The application for relief as to Cause No. F-79-6693-HJ is granted, and the application relating to Cause No. F-79-12148-RJ is denied. A copy of this opinion will be sent to the Sheriff of Dallas County, as well as to the Texas Department of Corrections.

. All emphasis is supplied throughout by the writer of this opinion unless otherwise indicated.

. “It is not a criminal offense to obtain a controlled substance for a friend or family member by presenting to a pharmacist a prescription prescribing a controlled substance for that friend or family member which had been properly obtained,” Posey, supra, at 164.

. Though in Posey v. State, supra, the Court went on to contrast the indictment allegations in two similar other causes against the accused with the one held insufficient, it is not to be taken as dictating that to be sufficient every indictment under Section 4.09(a)(3) of the Act alleging a forged writing must conform to the content and format of the indictments Posey upheld. Indeed, the current successor to one of the form books referred to in Posey, 7 Tex. Practice 130, Criminal Forms Annotated, Morrison and Blackwell, § 23.06, indicates in this sort of case that it is enough to specify the means as “using a forged instrument.”

Thus reconciled, Graham and Posey do not teach different lessons for drafting a Section 4.09(a)(3) indictment.

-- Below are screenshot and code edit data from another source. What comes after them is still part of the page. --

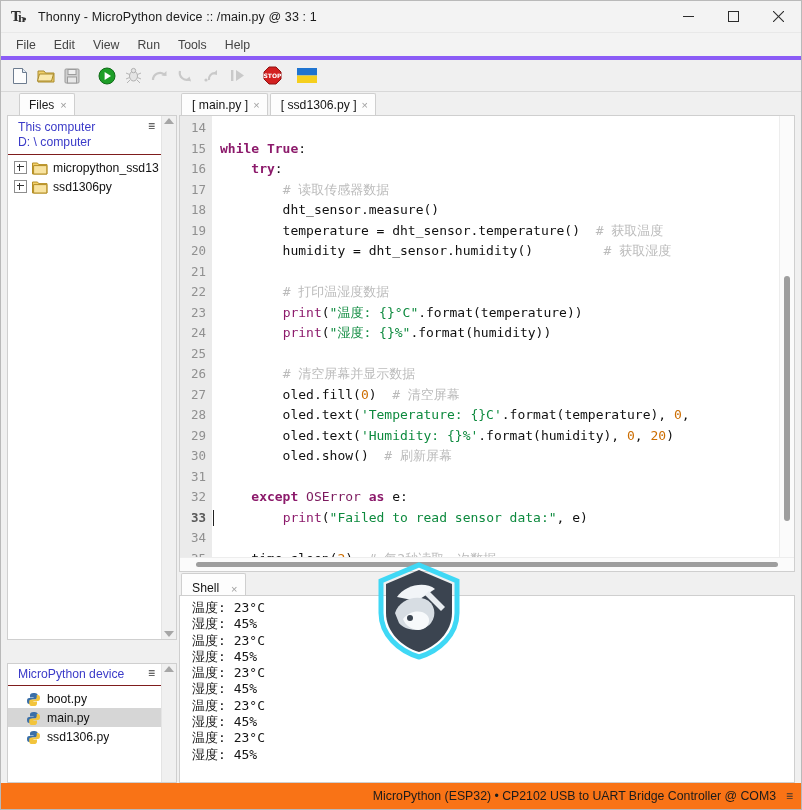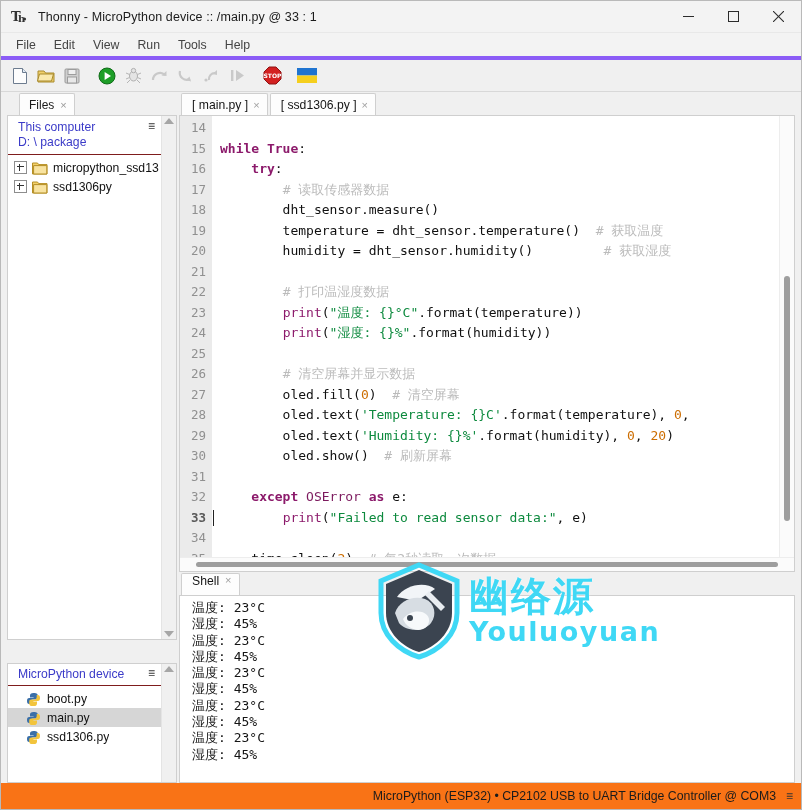--- a/index.html
+++ b/index.html
@@ -248,21 +248,21 @@
     border-radius: 3px;
   }
 
   
   .shellwrap { display: flex; flex-direction: column; }
   .shtabstrip {
     height: 23px; min-height: 23px;
     display: flex; align-items: flex-end; padding-left: 2px;
   }
   .shtab {
-    display: flex; align-items: flex-start; gap: 6px;
+    display: flex; align-items: flex-end; gap: 12px;
     height: 21px; padding: 0 7px 0 10px;
     background: #fdfdfd; border: 1px solid #cfcfcf; border-bottom: none;
     font-size: 12.2px; color: #141414; border-radius: 2px 2px 0 0;
   }
   .shtab .x { color: #a0a0a0; font-size: 11px; }
   .shellbox {
     height: 188px; min-height: 188px;
     background: #ffffff; border: 1px solid #cfcfcf;
     margin-right: 6px; box-sizing: border-box;
     display: flex; position: relative; overflow: hidden;
@@ -441,21 +441,21 @@
         <div class="ptab">
           <span>Files</span>
           <span class="x">×</span>
         </div>
       </div>
 
       <div class="filesbox">
         <div class="filestree">
           <div class="tree-head">
             <div class="ln">This computer</div>
-            <div class="ln">D: \ package</div>
+            <div class="ln">D: \ computer</div>
             <div class="tree-burger">≡</div>
           </div>
           <div class="tree-rows">
             <div class="trow">
               <span class="expander"></span>
               <span class="ficon">
                 <svg width="16" height="14" viewBox="0 0 16 14">
                   <path d="M0.5 2 h5 l1.2 1.6 h8.3 v9.4 h-14.5 z" fill="#f3d06a" stroke="#b58f25"></path>
                   <path d="M1.6 4.6 h13.2 v8.4 h-13.2 z" fill="#f8e3a0" stroke="#b58f25"></path>
                 </svg>
@@ -607,19 +607,15 @@
   <div class="watermark">
     <svg width="92" height="100" viewBox="0 0 92 100" style="margin-right:4px">
       <path d="M46 4 L84 20 V52 C84 74 66 90 46 96 C26 90 8 74 8 52 V20 Z" fill="none" stroke="#3fd8f5" stroke-width="5"></path>
       <path d="M46 9 L79 23 V52 C79 71 63 86 46 91 C29 86 13 71 13 52 V23 Z" fill="#3b4450"></path>
       <path d="M24 36 C32 24 52 20 62 28 L44 40 Z" fill="#f2f5f8"></path>
       <path d="M22 52 C26 40 40 34 52 38 C62 42 64 54 58 62 C50 72 32 70 26 62 Z" fill="#d7dde3"></path>
       <path d="M30 58 C36 50 48 48 54 54 C58 58 56 66 50 68 C42 71 33 66 30 58 Z" fill="#f7f9fb"></path>
       <path d="M56 30 L72 46 L68 50 L52 34 Z" fill="#e9edf1"></path>
       <circle cx="37" cy="57" r="3" fill="#3b4450"></circle>
     </svg>
-    <div>
-      <div class="wm-cn">幽络源</div>
-      <div class="wm-en">Youluoyuan</div>
-    </div>
   </div>
 
 </div>
 
 </body></html>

. The conclusion of the Court is expressed at 58 S.W. 1008:

“... If, under our system of pleading, it is not necessary to set out in an indictment for forgery the name of the party intended to be injured or defrauded, and if it is not necessary to set out the purport clause, but merely to set out the instrument according to its tenor, then it would follow that it is not necessary to charge the name of the party forged to the instrument, but only necessary to allege, in accordance with the statute, as was done in this case, that the instrument was made by the defendant without lawful authority, and with intent to injure or defraud, and that said instrument purported to be the act of another than the defendant,— the instrument then being set out according to its tenor, — would be sufficient. We accordingly hold that the indictment in this case is good.”

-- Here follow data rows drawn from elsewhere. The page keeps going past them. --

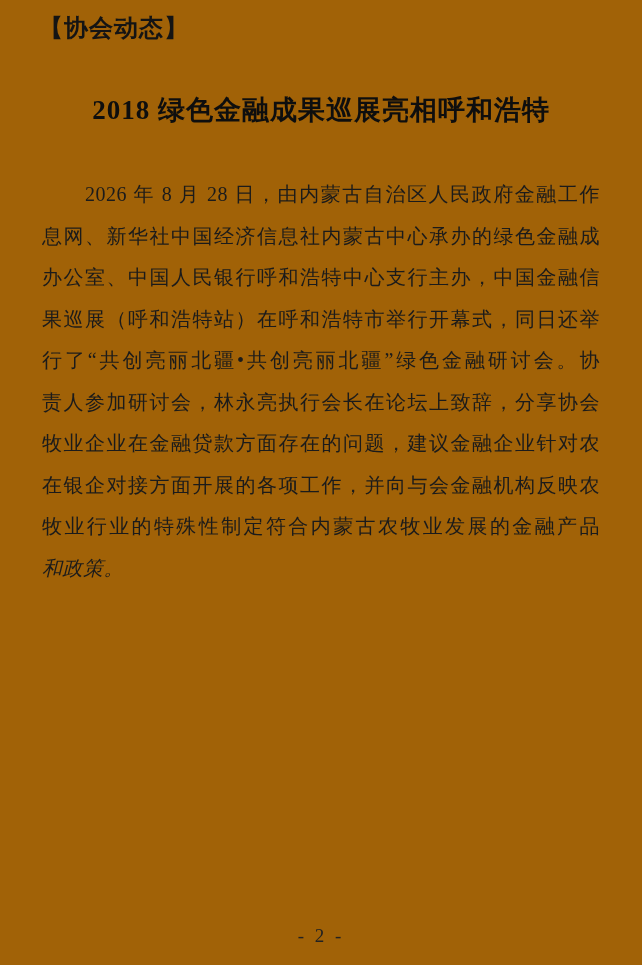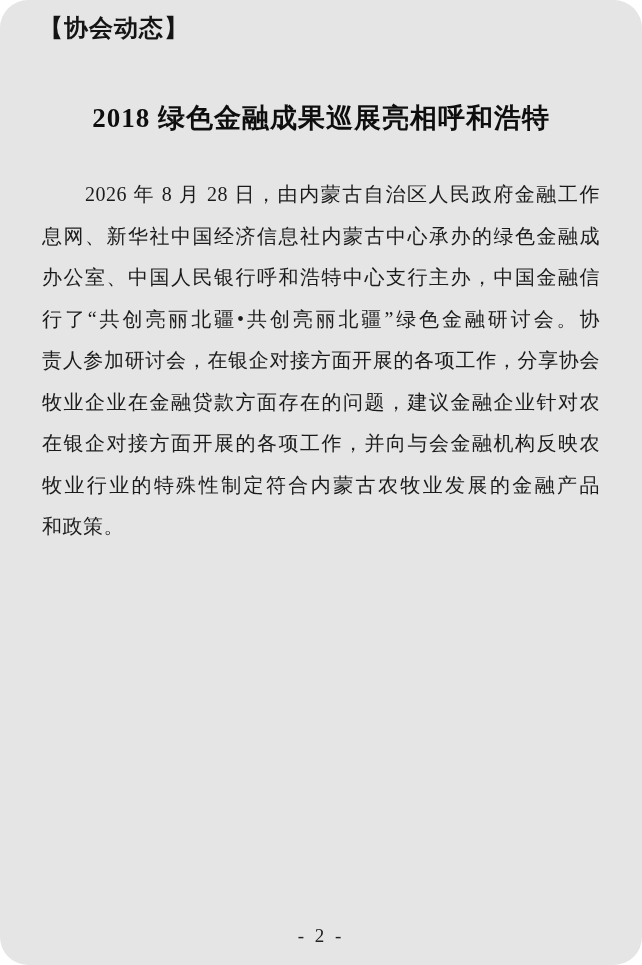--- a/index.html
+++ b/index.html
@@ -4,43 +4,42 @@
 <style>
   html, body {
     margin: 0;
     padding: 0;
     background: #ffffff;
   }
   .page {
     position: relative;
     width: 642px;
     height: 965px;
-    background: #e5e5e5;
+    background: #a16207;
     overflow: hidden;
     font-family: "Liberation Serif", "DejaVu Serif", serif;
     color: #1b1b1b;
-    border-radius: 28px;
   }
   .section-tag {
     position: absolute;
     left: 39px;
     top: 13px;
     font-family: "Liberation Sans", "DejaVu Sans", sans-serif;
     font-weight: 700;
     font-size: 24px;
     line-height: 30px;
     letter-spacing: 1px;
     color: #141414;
   }
   .article-title {
     position: absolute;
     top: 93px;
     left: 0;
     right: 0;
-    margin: 8px;
+    margin: 0;
     text-align: center;
     font-family: "Liberation Serif", "DejaVu Serif", serif;
     font-weight: 700;
     font-size: 27px;
     line-height: 34px;
     letter-spacing: 1px;
     color: #0e0e0e;
   }
   .article-body {
     position: absolute;
@@ -59,20 +58,21 @@
     overflow: hidden;
     white-space: normal;
     color: #1b1b1b;
   }
   .body-line.first-line {
     padding-left: 43px;
   }
   .body-line.last-line {
     text-align: right;
     text-align-last: left;
+    font-style: italic;
   }
   .page-number {
     position: absolute;
     top: 924px;
     left: 0;
     right: 0;
     text-align: center;
     font-size: 19px;
     line-height: 24px;
     letter-spacing: 3px;
@@ -85,22 +85,23 @@
 <div class="page">
 
   <div class="section-tag">【协会动态】</div>
 
   <h1 class="article-title">2018 绿色金融成果巡展亮相呼和浩特</h1>
 
   <div class="article-body">
       <div class="body-line first-line">2026 年 8 月 28 日，由内蒙古自治区人民政府金融工作</div>
       <div class="body-line">息网、新华社中国经济信息社内蒙古中心承办的绿色金融成</div>
       <div class="body-line">办公室、中国人民银行呼和浩特中心支行主办，中国金融信</div>
+      <div class="body-line">果巡展（呼和浩特站）在呼和浩特市举行开幕式，同日还举</div>
       <div class="body-line">行了“共创亮丽北疆•共创亮丽北疆”绿色金融研讨会。协</div>
-      <div class="body-line">责人参加研讨会，在银企对接方面开展的各项工作，分享协会</div>
+      <div class="body-line">责人参加研讨会，林永亮执行会长在论坛上致辞，分享协会</div>
       <div class="body-line">牧业企业在金融贷款方面存在的问题，建议金融企业针对农</div>
       <div class="body-line">在银企对接方面开展的各项工作，并向与会金融机构反映农</div>
       <div class="body-line">牧业行业的特殊性制定符合内蒙古农牧业发展的金融产品</div>
       <div class="body-line last-line">和政策。</div>
     </div>
 
   <div class="page-number">- 2 -</div>
 
 </div>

.25 Tex.Jur.2d 560-562, “Forgery” § 46 states the basic rule drawing a forgery indictment:

"... With respect to an indictment based on a forged instrument, the rule is that, where possible, the instrument must be set out according to its tenor, or in haec verba, and that it is not enough to describe the instrument by its purport.”
*545But one must resort to the earliest authority cited in support of this statement of the rule, Thomas v. State, 18 Tex.App. 213 (Ct.App. 1885) for an approved explanation of the rationale behind it, as given by Mr. Bishop, 2 Bish.Crim.Proc. (3rd Ed.) § 403, viz: “The object of such requirement is, as commonly stated, to enable the court to judge whether or not it is an instrument whereof forgery may be committed.” And, it is significant to note, in his opinion in Thornas v. State, supra, Presiding Judge White took pains to point out that the rule in forgery cases is distinguishable from other offenses in which a written instrument might be involved, id., at 221.

. Merely making an unauthorized writing or possessing it with intent to utter it, as well as actually uttering a forged writing, is proscribed by V.T.C.A. Penal Code, § 32.21, and the indictment must aver that the writing purports to be the act of another who did not authorize that act. Minix v. State, 579 S.W.2d 466 (Tex.Cr.App.1979); Landry v. State, 583 S.W.2d 620, 625 (Tex.Cr.App.1979, Opinion on Rehearing) and Ex parte Huff, 583 S.W.2d 774 (Tex.Cr.App.1979).

. However, in this case, a better form of descriptive pleading is to allege that the accused acquired or obtained possession of “a controlled substance, namely: Amphetamine, contained in a preparation called Biphetamine ...etc.